Building by hand is always free — it never uses Basanti’s credits.

Recipe types

Every recipe carries one Type, which says what it produces:

Type What it means
Semi-finished A sub-recipe that stays on kitchen shelves and is used inside other recipes — not sold on its own. Choosing it reveals a Par level (CK) field: below that on-hand, it shows as below-par in kitchen stock.
Finished good An inventoried finished good that is not on the menu. When a batch is made, it transfers to the warehouse.
Menu item A sellable dish. Saving one auto-submits it to Menu & pricing for approval — its selling price per channel is set there, not in the recipe.

Note: the type is fixed once the recipe exists — it defines what the recipe produces. To change it, create a new recipe.

Let Basanti read your recipe sheets

If your recipes already live in a spreadsheet or a document, don’t retype them:

  1. In Recipes, click Ask Basanti.
  2. Paste your recipe sheet into the box, or drop an Excel, CSV or text file. One recipe or a whole stack — separate recipes with a blank line or “Recipe 1 / 2 / 3” headings. Batches of about 40–50 recipes are the comfortable size to review in one sitting.
  3. Click Ask Basanti to read it (or Read file). Keep the tab open while she reads — big sheets can take a minute.
  4. Review each drafted recipe: the ingredients matched to your items, the quantities, and its type. Any unmatched ingredient must be matched to a stock item (or removed) before saving — nothing is dropped silently.
  5. Click Create. Recipes save one by one with a progress bar. If a save fails partway, the failed ones stay in the list — press Create again to retry them; nothing needs re-reading.
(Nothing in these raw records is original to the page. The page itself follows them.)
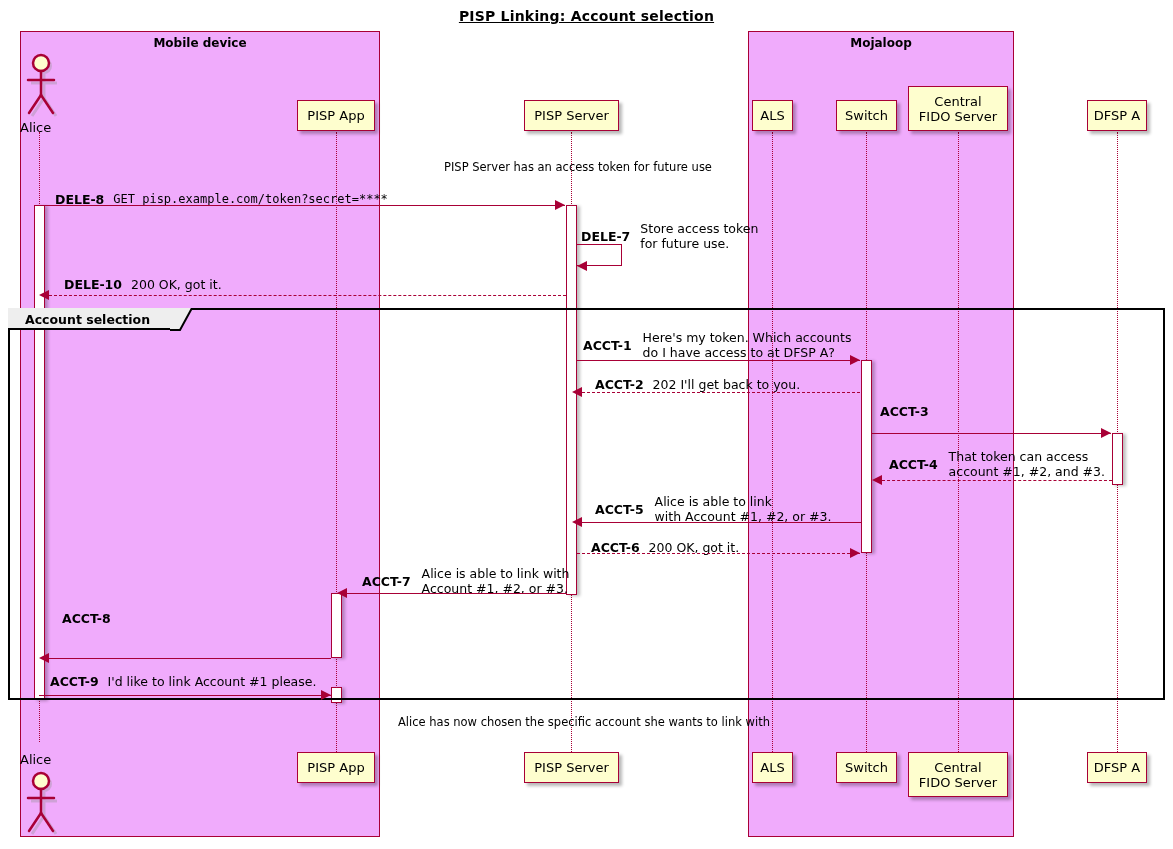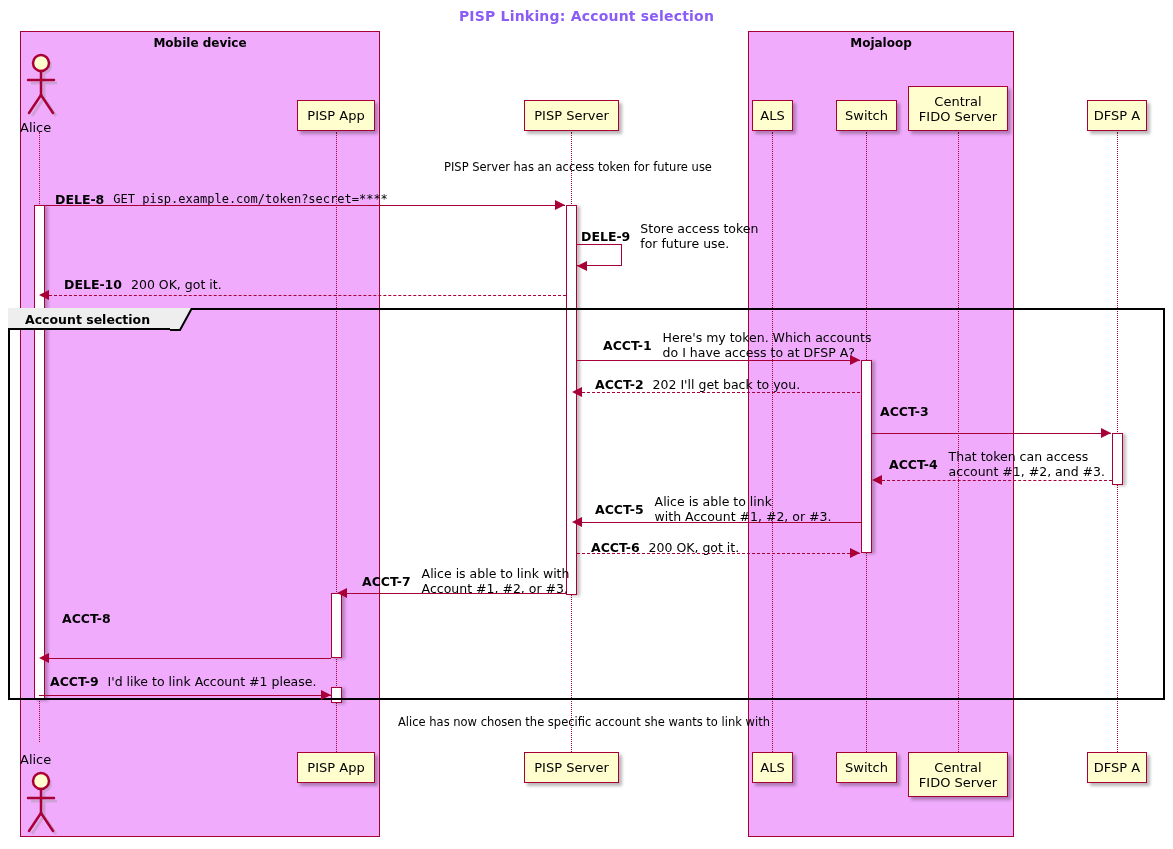--- a/index.html
+++ b/index.html
@@ -22,22 +22,23 @@
   .abs { position: absolute; }
 
   
   #diagram-title {
     position: absolute;
     left: 0; top: 8px;
     width: 1173px;
     text-align: center;
     font-size: 14px;
     font-weight: bold;
-    color: #8b5cf6;
+    color: #000000;
     letter-spacing: 0.2px;
+    text-decoration: underline;
   }
 
   
   .group-box {
     position: absolute;
     background: #f0abfc;
     border: 1px solid #A80036;
     box-sizing: border-box;
   }
   .group-title {
@@ -286,21 +287,21 @@
   <div class="note-text" style="left:444px; top:160px;">PISP Server has an access token for future use</div>
 
   <div class="msg-label" style="left:55px; top:191px;">
     <span class="seq msg-inline">DELE-8</span>
     <span class="body msg-inline monotext" style="margin-left:5px;">GET pisp.example.com/token?secret=****</span>
   </div>
   <div class="msg-line" style="left:39px; top:205px; width:526px;"></div>
   <div class="arrowhead right" style="left:555px; top:200px;"></div>
 
   <div class="msg-label two-line" style="left:581px; top:221px;">
-    <span class="seq msg-inline">DELE-9</span>
+    <span class="seq msg-inline">DELE-7</span>
     <span class="msg-stack" style="margin-left:6px;">
       <span class="body" style="display:block;">Store access token</span>
       <span class="body" style="display:block;">for future use.</span>
     </span>
   </div>
   <div class="self-msg" style="left:577px; top:244px; width:45px; height:22px;"></div>
   <div class="arrowhead left" style="left:577px; top:261px;"></div>
 
   <div class="msg-label" style="left:64px; top:276px;">
     <span class="seq msg-inline">DELE-10</span>
@@ -310,21 +311,21 @@
   <div class="arrowhead left" style="left:39px; top:290px;"></div>
 
   <div class="fragment" style="left:8px; top:308px; width:1157px; height:392px;"></div>
   <div class="fragment-tab" style="left:8px; top:308px; width:172px; height:22px; border-right:none;"></div>
   <svg class="abs" style="left:170px; top:308px;" width="24" height="24" viewBox="0 0 24 24">
     <path d="M0,0 L22,0 L10,22 L0,22 Z" fill="#EEEEEE" stroke="none"></path>
     <path d="M22,0 L10,22 L0,22" fill="none" stroke="#000000" stroke-width="2"></path>
   </svg>
   <div class="fragment-label" style="left:25px; top:312px;">Account selection</div>
 
-  <div class="msg-label two-line" style="left:583px; top:330px;margin-left:20px;">
+  <div class="msg-label two-line" style="left:583px; top:330px;">
     <span class="seq msg-inline">ACCT-1</span>
     <span class="msg-stack" style="margin-left:7px;">
       <span class="body" style="display:block;">Here's my token. Which accounts</span>
       <span class="body" style="display:block;">do I have access to at DFSP A?</span>
     </span>
   </div>
   <div class="msg-line" style="left:577px; top:360px; width:283px;"></div>
   <div class="arrowhead right" style="left:850px; top:355px;"></div>
 
   <div class="msg-label" style="left:595px; top:376px;">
Note: Basanti matches ingredients to your existing stock items, so your item masters should be in first. To bring items and vendors in from sheets, see Bulk onboarding.

Live costing

Open any recipe for its full costed sheet:

  • Recipe cost / unit and per batch — what it costs using your current ingredient prices, including sub-recipes at their own recipe cost.
  • True-raw / unit — the same recipe with every sub-recipe broken down into its raw ingredients, so you see the honest raw-material cost.
  • Food cost %, plus a per-ingredient table with each line’s quantity, rate, line cost and whether there’s enough stock on hand to make a batch.

Switch between Recipe view and True raw with the toggle, and expand any sub-recipe row to see what’s inside it.

Credits and the usage meter

Reading recipes with Basanti spends the same monthly Basanti allowance as bulk onboarding and the assistant. The meter at the top of the Ask Basanti panel shows how much of this month’s allowance is used.

If credits run out partway through a sheet, nothing is lost: whatever was already read stays in review, and saving reviewed recipes doesn’t use credits — save them, then read the remaining part of your sheet again after credits reset on the 1st. If you need more before then, contact Maska.